Meredith no quiso decirle todo lo que sabía. Si su propia conexión con la historia de Barbanegra estaba de algún modo relacionada con la aparición de Griffin en el siglo XX, no podía arriesgarse a hablar demasiado.

– Enseño historia en la Universidad de William y Mary -continuó ella-. Se me considera una experta en historia naval estadounidense.

– ¿Enseñas en la William y Mary? Ella cruzó las piernas y lo miró.

– Sí, yo, una mujer. En esta época, los hombres y las mujeres tenemos los mismos derechos, las mismas oportunidades educativas y podemos acceder a los mismos trabajos. Yo soy licenciada en Historia.

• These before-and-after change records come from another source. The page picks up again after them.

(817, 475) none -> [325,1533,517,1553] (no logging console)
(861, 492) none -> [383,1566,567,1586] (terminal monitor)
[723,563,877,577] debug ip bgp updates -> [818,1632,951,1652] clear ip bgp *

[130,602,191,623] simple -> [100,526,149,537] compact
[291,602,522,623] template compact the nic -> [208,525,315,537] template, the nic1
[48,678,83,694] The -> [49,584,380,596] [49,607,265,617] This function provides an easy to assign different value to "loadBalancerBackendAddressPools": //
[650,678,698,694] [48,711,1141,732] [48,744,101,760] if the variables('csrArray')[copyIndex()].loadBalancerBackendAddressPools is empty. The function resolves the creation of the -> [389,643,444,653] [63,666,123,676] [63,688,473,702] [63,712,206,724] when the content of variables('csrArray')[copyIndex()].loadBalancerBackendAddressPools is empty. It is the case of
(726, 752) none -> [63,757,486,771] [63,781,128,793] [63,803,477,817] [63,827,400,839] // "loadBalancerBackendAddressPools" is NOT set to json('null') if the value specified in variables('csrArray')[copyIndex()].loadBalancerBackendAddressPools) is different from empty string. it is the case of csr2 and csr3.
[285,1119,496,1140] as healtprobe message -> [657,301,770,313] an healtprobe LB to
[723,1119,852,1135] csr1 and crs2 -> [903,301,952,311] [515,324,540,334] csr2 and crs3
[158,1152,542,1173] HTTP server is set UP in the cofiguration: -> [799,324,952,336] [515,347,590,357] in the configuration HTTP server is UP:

– Pero William y Mary es para hombres, no para mujeres…

Meredith sonrió.

– No, ya no.

– Entonces, ¿qué sabes de Teach? Ella sonrió.

– Que fue uno de los piratas más importantes de todos los tiempos. Todo el mundo ha oído hablar de Barbanegra.

– ¿Y vivió mucho tiempo?

– Falleció el viernes veintidós de noviembre de 1718, cuando dos barcos capitaneados por el teniente de navío Robert Maynard, que actuaba bajo las órdenes de Alexander Spotswood, gobernador de Virginia, lo atacaron en Ocracoke. La batalla se desarrolló justo aquí, en las aguas que se encuentran tras la parte trasera de la casa.

Griffin se tumbó y se tapó los ojos con un brazo.

– Magnífico. En tal caso, se hará de todas formas, conmigo o sin mí. La muerte de mi padre será vengada.

Meredith se mordió el labio inferior y se estremeció.

– Yo no estaría tan segura de eso. Él volvió a incorporarse.

– Explícate, por favor.

– Sólo es una teoría, pero imaginemos que el tiempo sea como una pared que se va elevando poco a poco, ladrillo a ladrillo, pero sin cemento. Si se quita uno de los ladrillos, la pared puede caerse. Todo dependería de la importancia que tenga en la estructura general -explicó ella-. Pues bien, tú podrías ser algo así como un ladrillo en la vida de Barbanegra. Si no estás en tu época, cabe la posibilidad de que su pared no se caiga.

– No lo entiendo. Tenéis automóviles que viajan muy deprisa, dices que habéis enviado hombres a la Luna… y sin embargo, ¿no tenéis una máquina que me pueda devolver a mi tiempo?

Meredith no dijo nada.

– Hay algún medio, ¿verdad? -insistió él.